Wir kommen seit Jahren (begesitert) nach CR, sind zwar schon etwas älter, haben jedoch durchaus kein Problem mit touristischem Nachtleben auf gewissem Niveau und nehmen auch selbst manchmal daran teil. (Cafe3, Chocolate etc...) Dieser Bierbrunnen jedoch erinnert eindeutig an (1x selbst erlebten) Sauftourismus in Arenal & Co. Wir finden das nicht gut und haben hier deshalb unterzeichnet.Heidi und Jochen
Hallo liebe Leser,die Verlinkung steht im Artikel (Anfang dritter Absatz), Sie müssen einfach nur drauf klicken.Viele Grüßedas MM-Redaktionsteam
De Link ist: https://www.change.org/o/tourism_lovers
Sylber@ Was nützen Verordnungen und Genehmigungen, wenn man sie durch Änderungen und andere Hintertüren mit Unterstützung ominöser Kräfte in den Rathäusern einfach umgeht? Oder w.z.B. mit dem Trick vor Gericht zu ziehen und die damals beschlossenen 113 Benimmregeln für die Stadt und Playa wieder abschaffen zu lassen? Seit Jahren läuft der Kampf der Profiteure auf diese Weise ab.

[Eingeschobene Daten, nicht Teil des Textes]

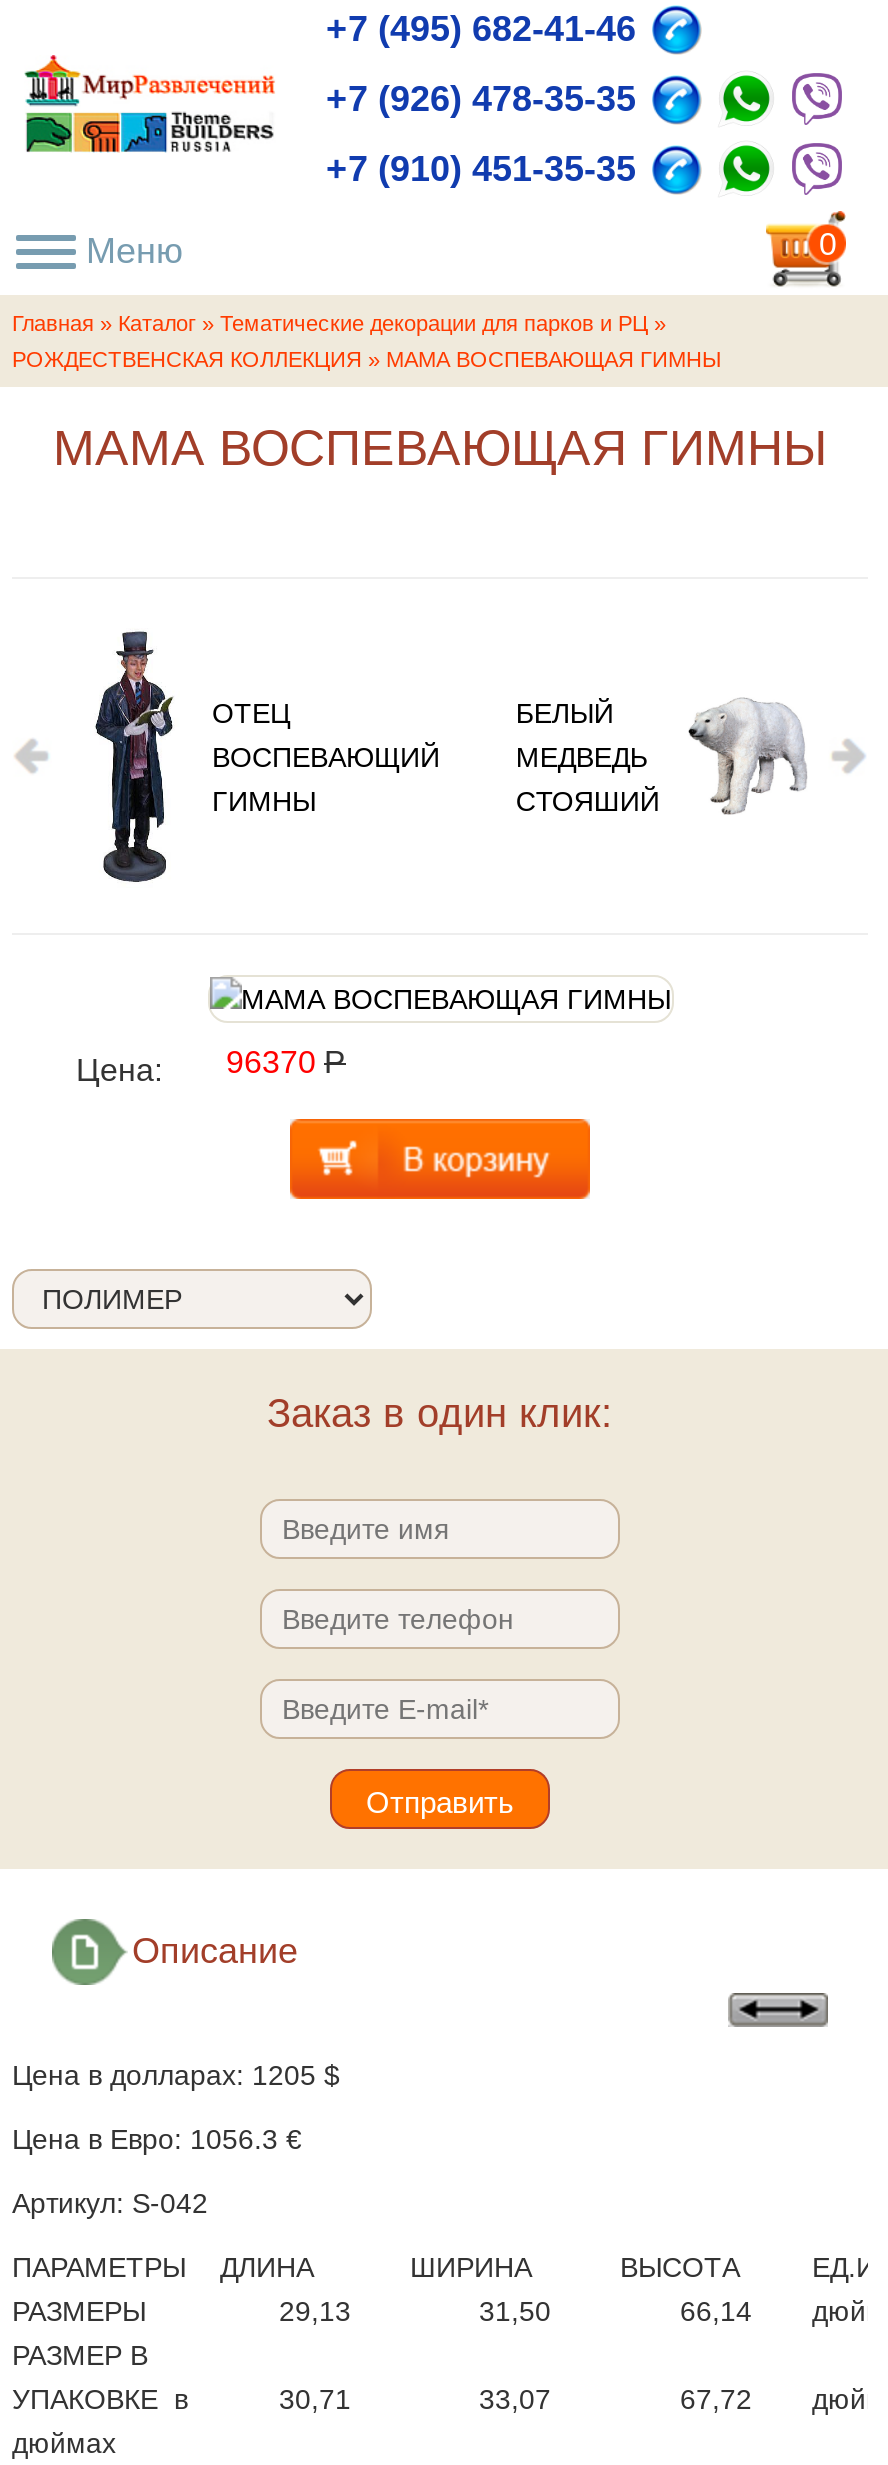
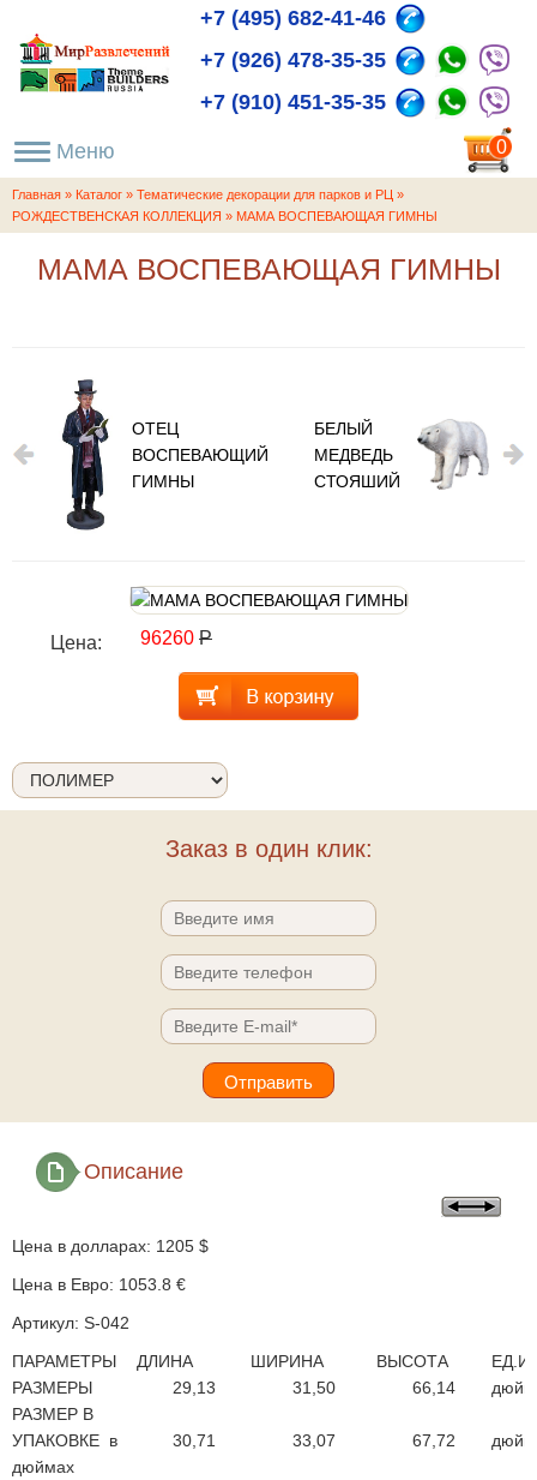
[76,1045,346,1087] Цена: 96370 Р -> [50,628,212,653] Цена: 96260 Р
[12,2123,302,2155] Цена в Евро: 1056.3 € -> [12,1275,186,1294] Цена в Евро: 1053.8 €

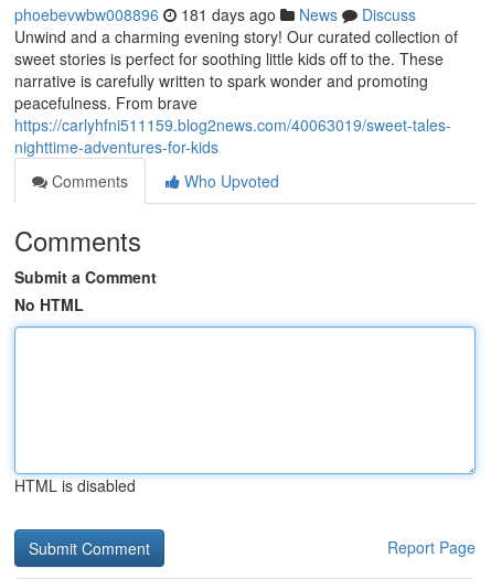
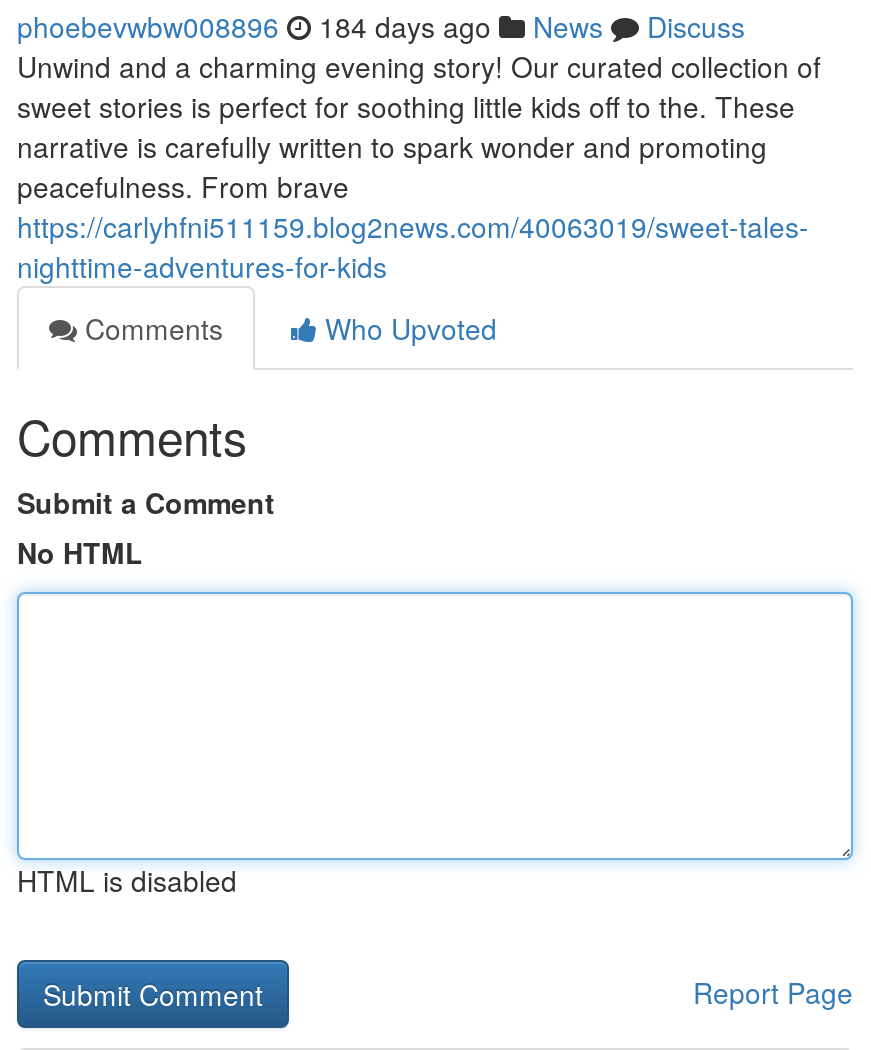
[14,3,416,25] phoebevwbw008896 181 days ago News Discuss -> [17,6,745,46] phoebevwbw008896 184 days ago News Discuss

MM berichtete doch jeweils darüber. z.B. auch über die Strandbuden in Son Serra de Marina und das Gezerre darum.
Elly@ es geht darum. dass dadurch nicht die Lebensqualität der Anwohner beeinträchtigt wird, die bis Dato in Ruhe dort leben.
Hajo Hajo, lass sie doch willige Kommunen finden. Diese Art von Sauftouristen braucht kein Mensch. Sie ruinieren jeden Urlaubsort und konsomieren außer Alkohol nichts.
Bin seit 40 Jahren CR-Gast und -Fan. Die Eröffnung des Bierbrunnens war als "Meilenstein" der Beginn des Sauftourismus in CR. Kein Vergleich mit dem was an der Promenade oder im Chocolate läuft. Wir machen abends einen weiten Bogen um den Teil der City. Auch der 'Kundenfang' auf der Strasse vor den beiden Schuppen nervt. Wo kann ich die Initiative unterschreiben ?
Es gibt, in Deutschland wie auf Mallorca, eine Genehmigungsinstanz für jegliche Art von Freiluft-Veranstaltungen und die hat ihren Sitz im Rathaus von Capdepera! Als Gast der seit über 40 Jahren nach CR kommt habe ich mancherlei Veränderungen erlebt - und auch die unterschiedlichsten Behandlungsmethoden der PoliciaLocal gegenüber Lokalbetreibern. Offensichtlich stört es die Polizei - und somit die Lokalbehörden in Capdepera - sehr, wenn in der Strasse zur Cala Agulla ein deutscher Wirt für seine 10 Gäste wenige Minuten den zulässigen Geräuschpegel überschreitet, als das tägliche Gebrüll von mehreren hundert Sauftouristen nur 100 Meter entfernt. Es liegt allein an den Genehmigungsbehörden in Capdepera und sonst an keinem anderen Beteiligten!!!! Worin dieses wohl begründet sein mag?
Gibt es auch einen Link zur Petition?